This is part 1 of a 2 part series in leveraging data for Programmatic Direct.
Data powers programmatic advertising and can be a powerful tool for improving performance. We’ve built a guide to help with data basics and strategies for maximizing data for Programmatic Direct campaign success.
Types of Targeting Data
Most types of targeting data can be classified into two categories:
- Behavioral data: what the person did in the past and their inferred needs, wants, and future intent
- Profile characteristics: who the person is in terms of hard tangible characteristics, which don’t change frequently, if at all
What is it?
Behavioral data usually comes from the user’s actions and content consumption. This can include data collected from page visits, visits to the advertiser’s site, visits to other sites, ad clicks, videos viewed, apps used, games played, social posts, and more.
How is it collected?
The data is often collected via a DMP or DSP tag, which is served by publishers or advertisers using tag manager solutions. On mobile apps, instead of cookies, the data is associated with mobile device IDs: AAID for Android and IDFA for iOS.
- Maximize the use of available 1st party data with aggressive buys across a broad array of inventory, such as a Multi-publisher PMP or Targeted Exchange. For example, you can overlay 1st party behavioral data on top of OpenX Bidder, ComScore 100 or High Viewability deals.
- Apply filters to exclude site visitors who don’t intend to purchase the product. For example, exclude low income households from an “in-market for Tesla” line item.

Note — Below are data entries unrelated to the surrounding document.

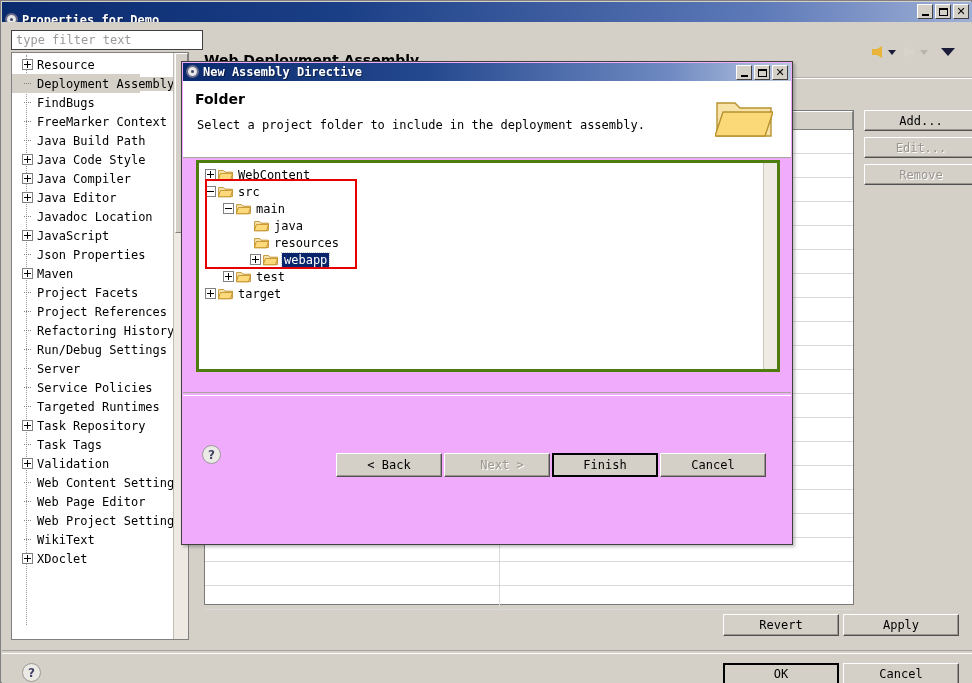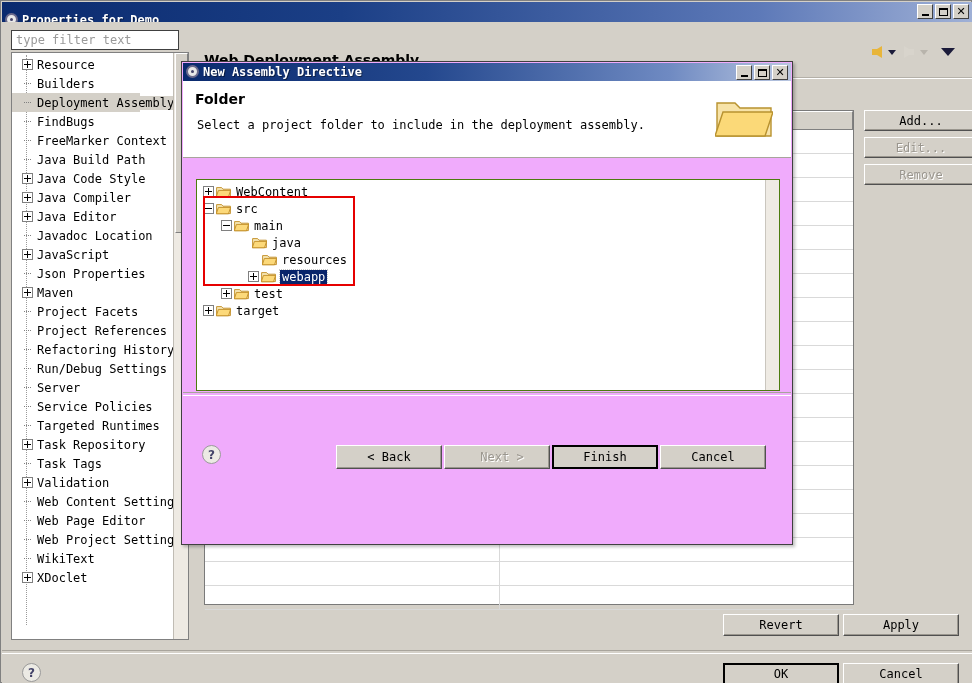--- a/index.html
+++ b/index.html
@@ -57,21 +57,21 @@
   .tbtn .xm{font-weight:bold;font-size:11px;}
 
   
   .props-body{
     position:absolute; left:1px; top:21px; width:970px; height:661px;
     background:#d4d0c8;
   }
 
   
   .filter-box{
-    position:absolute;left:9px;top:8px;width:168px;height:20px;
+    position:absolute;left:9px;top:8px;width:192px;height:20px;
     background:#fff;border:1px solid #404040;box-sizing:border-box;
     display:flex;align-items:center;padding-left:4px;
     color:#9a9a9a;font-size:12px;font-family:"DejaVu Sans Mono",monospace;
   }
   
   .tree-panel{
     position:absolute;left:9px;top:30px;width:178px;height:588px;
     background:#fff;border:1px solid #808080;box-sizing:border-box;
     overflow:hidden;
   }
@@ -234,22 +234,22 @@
     font-family:"DejaVu Sans",sans-serif;font-size:14px;font-weight:bold;
   }
   .m-head p{
     margin:0;position:absolute;left:14px;top:37px;
     font-family:"DejaVu Sans Mono",monospace;font-size:12px;
   }
   .folder-big{
     position:absolute;right:18px;top:14px;width:58px;height:44px;
   }
   .m-tree{
-    position:absolute;left:14px;top:117px;width:584px;height:212px;
-    background:#fff;border:1px solid #4d7c0f;box-sizing:border-box;overflow:hidden;
+    position:absolute;left:14px;top:98px;width:584px;height:212px;
+    background:#fff;border:3px solid #4d7c0f;box-sizing:border-box;overflow:hidden;
   }
   .m-sb{
     position:absolute;right:0;top:0;width:14px;height:100%;
     background:#efebe4;border-left:1px solid #cac6be;box-sizing:border-box;
   }
   .fnode{
     height:17px;display:flex;align-items:center;white-space:nowrap;
     font-family:"DejaVu Sans Mono",monospace;font-size:12px;position:relative;
   }
   .fexp{
@@ -279,21 +279,21 @@
   }
   .m-footer{
     position:absolute;left:0;top:375px;width:610px;height:40px;
   }
   .m-help{
     position:absolute;left:20px;top:8px;width:19px;height:19px;border-radius:50%;
     background:#eceae4;border:1px solid #9a9a9a;box-sizing:border-box;
     display:flex;align-items:center;justify-content:center;
     font-family:"DejaVu Sans",sans-serif;font-size:12px;font-weight:bold;color:#44446a;
   }
-  .m-btns{position:absolute;left:154px;top:8px;display:flex;gap:2px;}
+  .m-btns{position:absolute;left:154px;top:16px;display:flex;gap:2px;}
   .mbtn{
     width:106px;height:24px;background:#d4d0c8;
     border:1px solid #fff;border-right-color:#505050;border-bottom-color:#505050;
     box-sizing:border-box;display:flex;align-items:center;justify-content:center;
     font-family:"DejaVu Sans Mono",monospace;font-size:12px;color:#000;
     box-shadow: inset -1px -1px 0 #9a968e;
   }
   .mbtn.disabled{color:#9a968e;text-shadow:1px 1px 0 #fff;padding-left:10px;}
   .mbtn.default{border:2px solid #000;box-shadow:none;}
 </style>
@@ -326,24 +326,20 @@
       <div class="filter-box">
         <span>type filter text</span>
       </div>
 
       <div class="tree-panel">
         <div class="guide"></div>
         <div class="tree-list" id="sidebar-list">
             <div class="tnode">
               <span class="exp"></span>
               <span class="lbl">Resource</span>
-            </div>
-            <div class="tnode">
-              <span class="dash"></span>
-              <span class="lbl">Builders</span>
             </div>
             <div class="tnode sel">
               <span class="dash"></span>
               <span class="lbl">Deployment Assembly</span>
             </div>
             <div class="tnode">
               <span class="dash"></span>
               <span class="lbl">FindBugs</span>
             </div>
             <div class="tnode">
@@ -626,21 +622,21 @@
             <span class="fname">main</span>
           </div>
           <div class="fnode" style="padding-left: 36px; align-items: center;">
             <span class="fspace"></span>
             <span class="folder-ic"><svg width="15" height="12" viewBox="0 0 15 12">
                 <path d="M0.6 1.6 h5 l1.4 1.6 h7.4 v7.4 h-13.8 z" fill="#f8e9b8" stroke="#c08a20" stroke-width="0.9"></path>
                 <path d="M2.4 4.4 h12.2 l-2.1 6.4 h-12.2 z" fill="#fcd97a" stroke="#c08a20" stroke-width="0.9"></path>
               </svg></span>
             <span class="fname">java</span>
           </div>
-          <div class="fnode" style="padding-left: 46px;">
+          <div class="fnode" style="padding-left: 36px;">
             <span class="fspace"></span>
             <span class="folder-ic"><svg width="15" height="12" viewBox="0 0 15 12">
                 <path d="M0.6 1.6 h5 l1.4 1.6 h7.4 v7.4 h-13.8 z" fill="#f8e9b8" stroke="#c08a20" stroke-width="0.9"></path>
                 <path d="M2.4 4.4 h12.2 l-2.1 6.4 h-12.2 z" fill="#fcd97a" stroke="#c08a20" stroke-width="0.9"></path>
               </svg></span>
             <span class="fname">resources</span>
           </div>
           <div class="fnode" style="padding-left: 45px;">
             <span class="fexp plus"></span>
             <span class="folder-ic"><svg width="15" height="12" viewBox="0 0 15 12">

- Carefully evaluate the quality of 3rd party “in-market” data and combine it with profile data to exclude accidental visitors to content pages.
What is it?
Profile data includes age, gender, ethnicity, family & parenting status, income, net worth, product ownership, political affiliation, and many other characteristics.
How is it collected?
It’s usually either collected online via site or app registration forms, or onboarded by connecting the person’s or household offline profiles to cookies and mobile device IDs.
Profile data, whether derived from online registrations or off-line sources, can be very effectively combined with contextual targeting or 3rd party behavioral data.
An example would be showing Tesla Model S ads on luxury car pages to users who are known to have high disposable income and confirmed interest in protecting the environment.
Ways to do this:
- Combine profile targeting with category-targeted Multi-publisher Private Marketplace and Targeted Exchange buys. Or, Single-publisher Private Marketplace and Real-time Guaranteed buys.
- Combine profile data with 3rd party behavioral “in-market” data for broad PMP and Targeted Exchange buys to exclude users who were accidentally added to the “in-market” profiles and who do not match the socio-economic characteristics of your buyers.
*Disclaimer: The above are suggested best practices to be used with discretion. Online behavioral advertising should follow all applicable Digital Advertising Alliance self-regulatory principles, including all opt-out requirements.
As a best practice, ask your data providers whether their data collection practices are compliant with all applicable data privacy laws and regulations.